Tool for replicators: affordable neutron detector (<700$)

  • MFMP on Twitter relayed the offer of a relatively affordable neutron detector (<700$)…on-detector-spectrometer/

    It seems great, but I see two reason to be careful :

    • neutrons is a very rare outcome of LENR
    • to make good neutron countring it seems you need few detectors to compensate ambiant and cosmic noises.

    There is however a very interesting notice that I cannot understand totally, about gamma detectors, scintillators :


    This is a UNIVERSAL SYSTEM that can be used with a variety of gamma scintillators (e.g. NaI(Tl) etc.) for gamma spectroscopy or with of geiger tubes for simple geiger counting.

    I wait for experts to judge if it is valuable...

  • Hi Alain. This I expect follows the 'modern model' of gamma spectroscopy, using the sound card of the computer to interpret data sent by the photo-multiplier which detects light flashes caused by particles traversing the NaI or other scintillator xtal.

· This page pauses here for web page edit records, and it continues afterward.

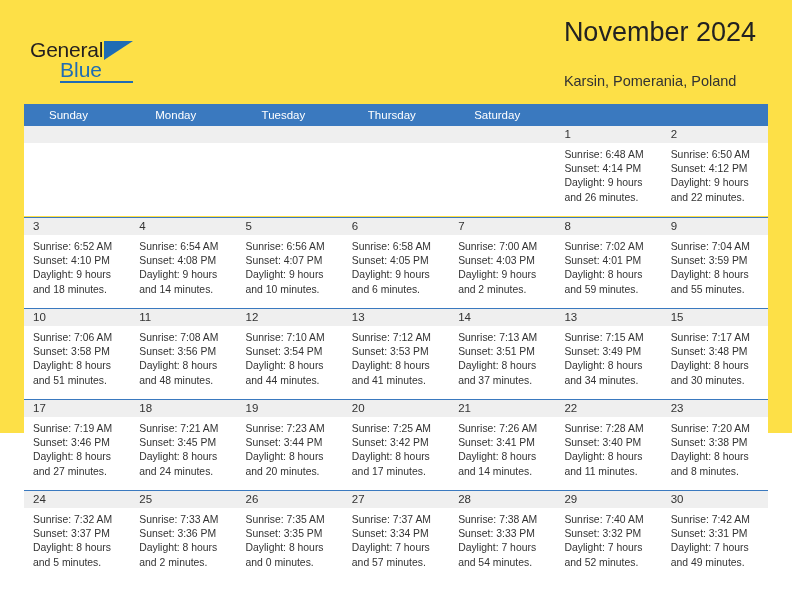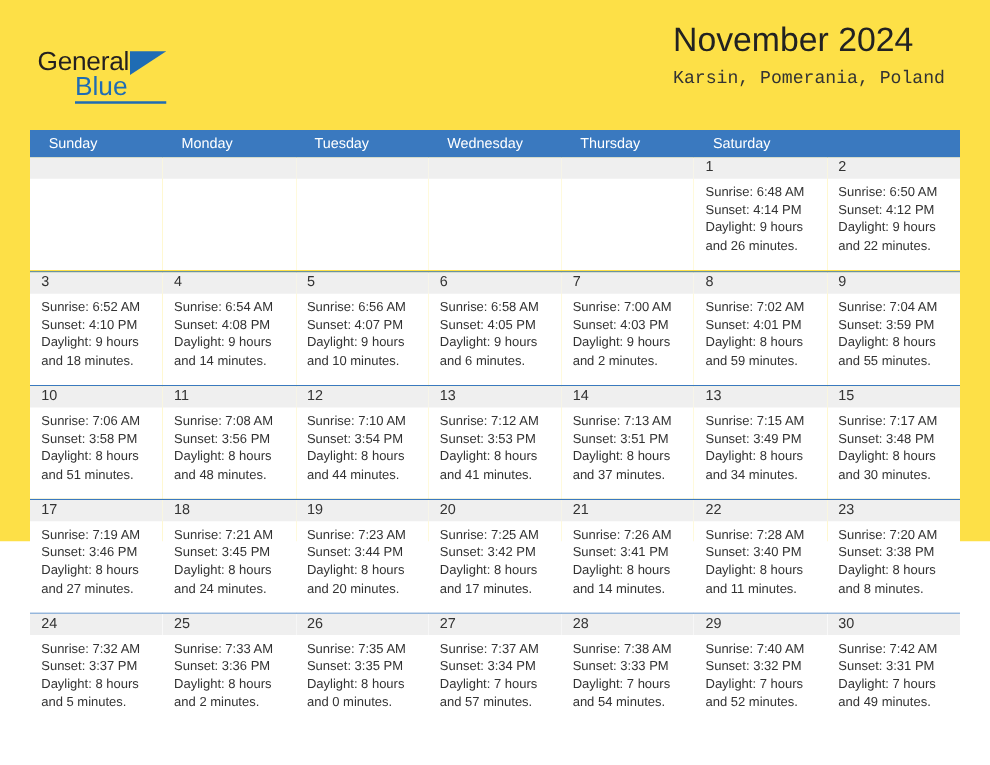"Karsin, Pomerania, Poland" .cal-subtitle { font-family: Liberation Mono, monospace -> none; margin-top: 5px -> 23px }
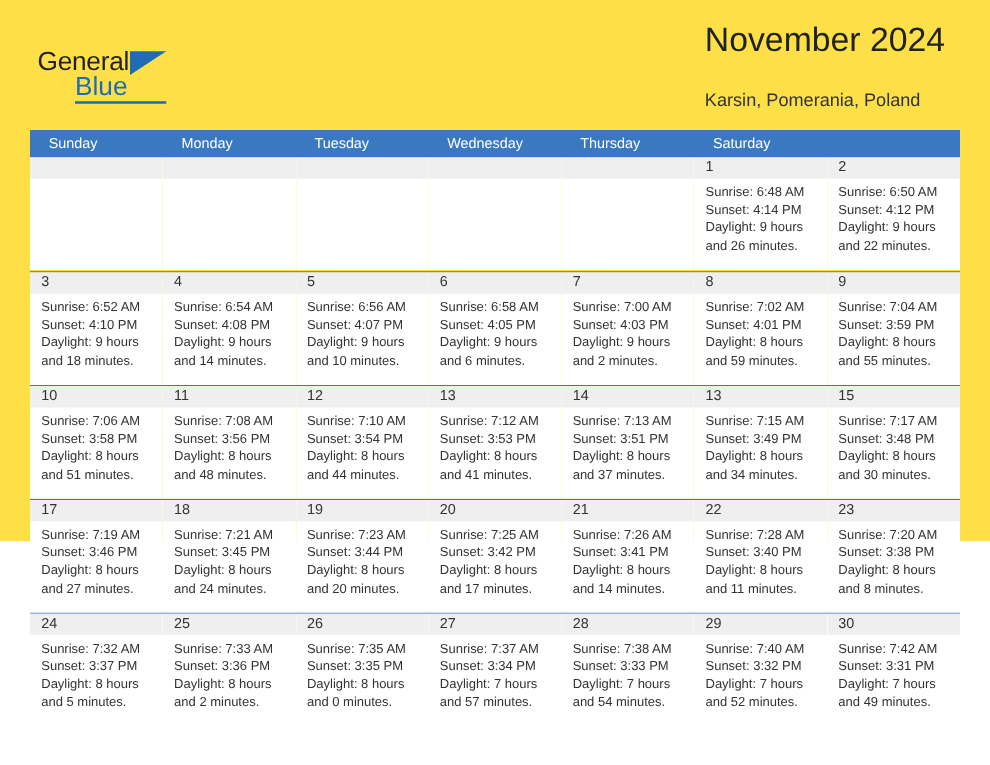"Sunday" .weekday { padding: 4px 0 0 15px -> 4px 0 0 25px }
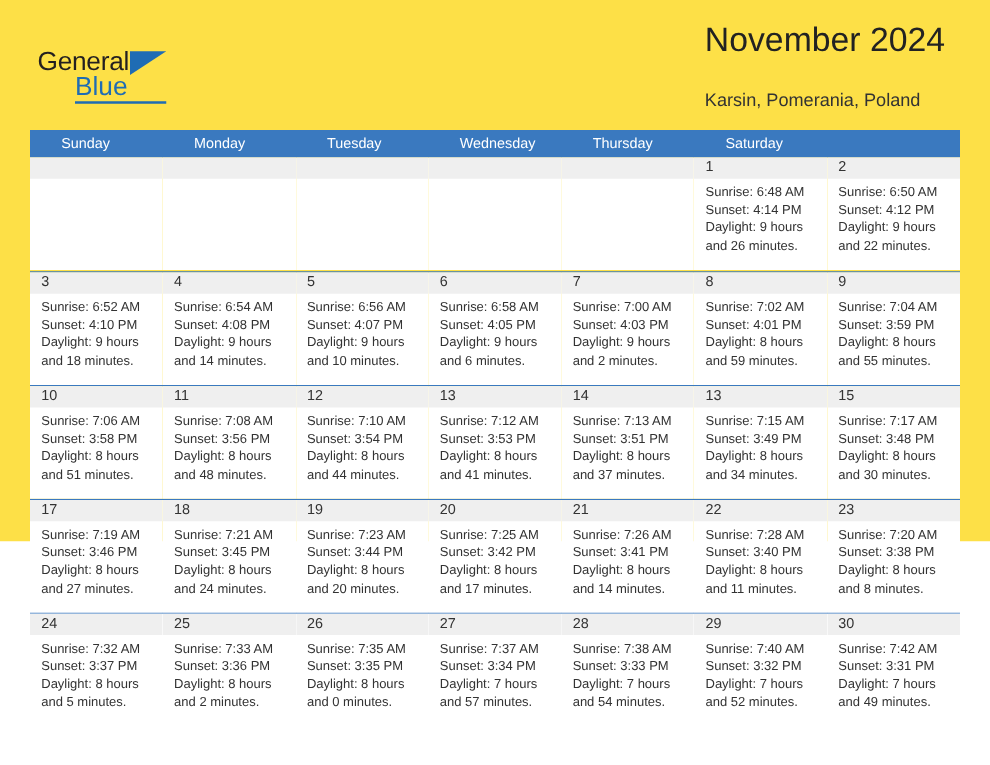"Wednesday" div.weekday { html: <div>Wednesday</div> -> none }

If carefully calibrated they work very well indeed.

  • I've heard guys from the 90s in CEA having replicated F&P and detected neutrons at RNBE French conference in 2016, and it is great and very technical job...

    They controlled the energy spectrum of the detectors with nylons spheres, used few for various ranges and anti coincidence detection... used calibrated neutrons sources...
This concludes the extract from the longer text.